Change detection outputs
++++++++
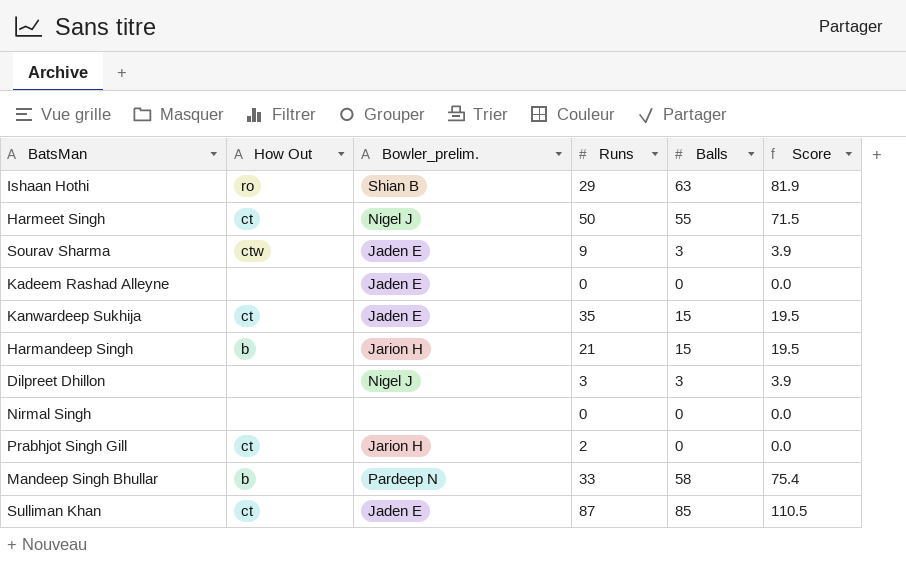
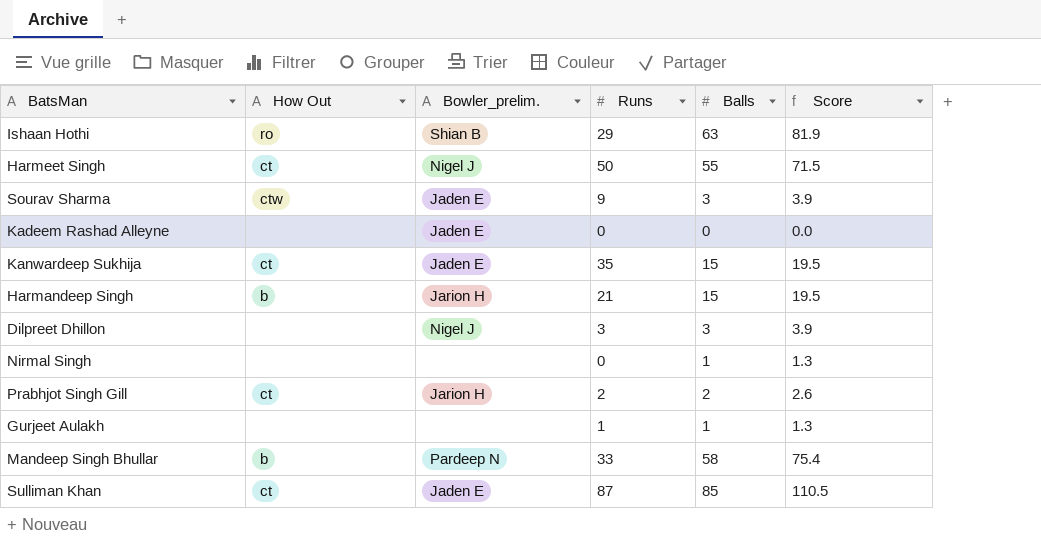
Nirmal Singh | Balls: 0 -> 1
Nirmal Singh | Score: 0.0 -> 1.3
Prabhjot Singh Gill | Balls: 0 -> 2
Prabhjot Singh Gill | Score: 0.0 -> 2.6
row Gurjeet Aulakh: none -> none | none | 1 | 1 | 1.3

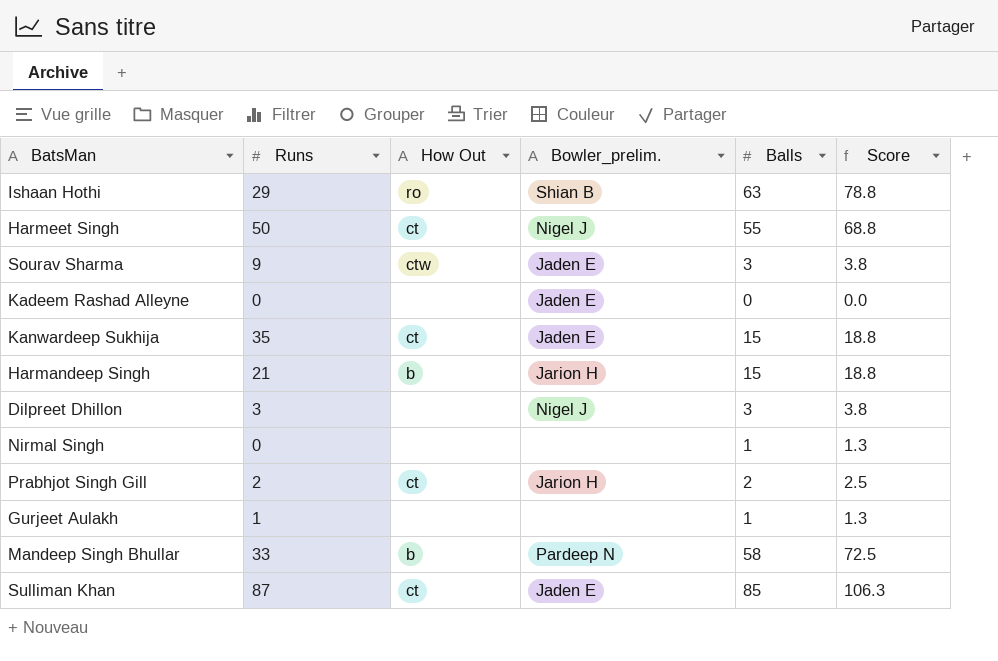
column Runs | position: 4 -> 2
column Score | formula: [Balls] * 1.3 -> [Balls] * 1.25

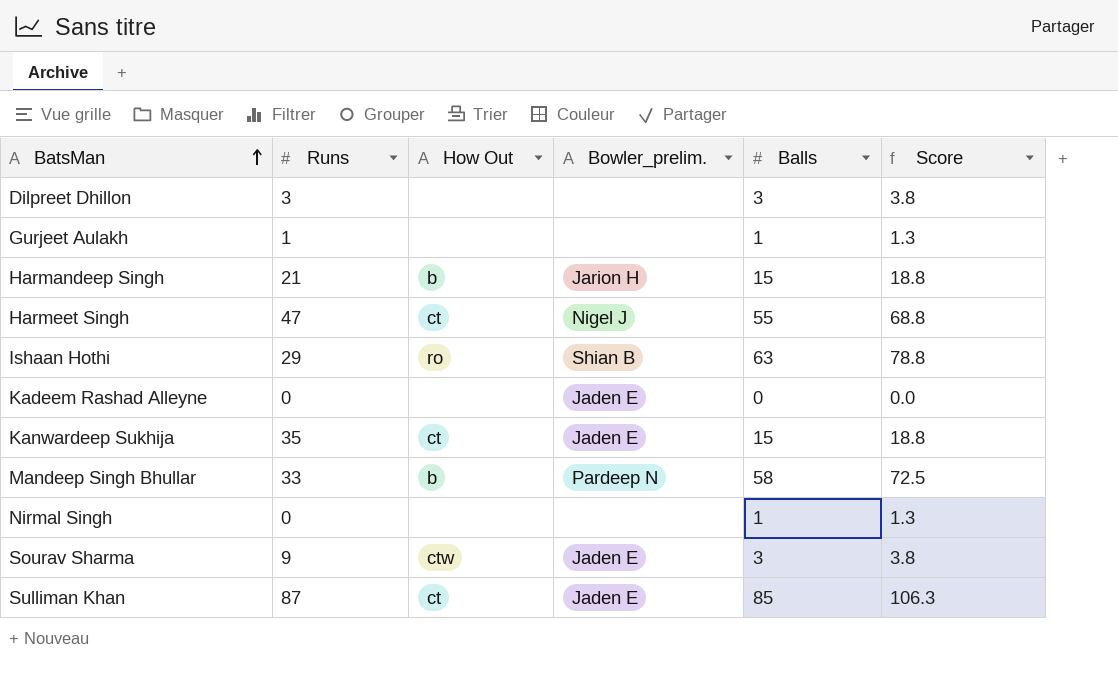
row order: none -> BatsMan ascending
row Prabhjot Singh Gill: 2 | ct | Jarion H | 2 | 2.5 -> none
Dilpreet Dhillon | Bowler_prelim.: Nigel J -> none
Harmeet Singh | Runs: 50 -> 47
++++++++
Action item:
The lines you need are those with the word "Runs"; list them from the entries.

Response:
column Runs | position: 4 -> 2
Harmeet Singh | Runs: 50 -> 47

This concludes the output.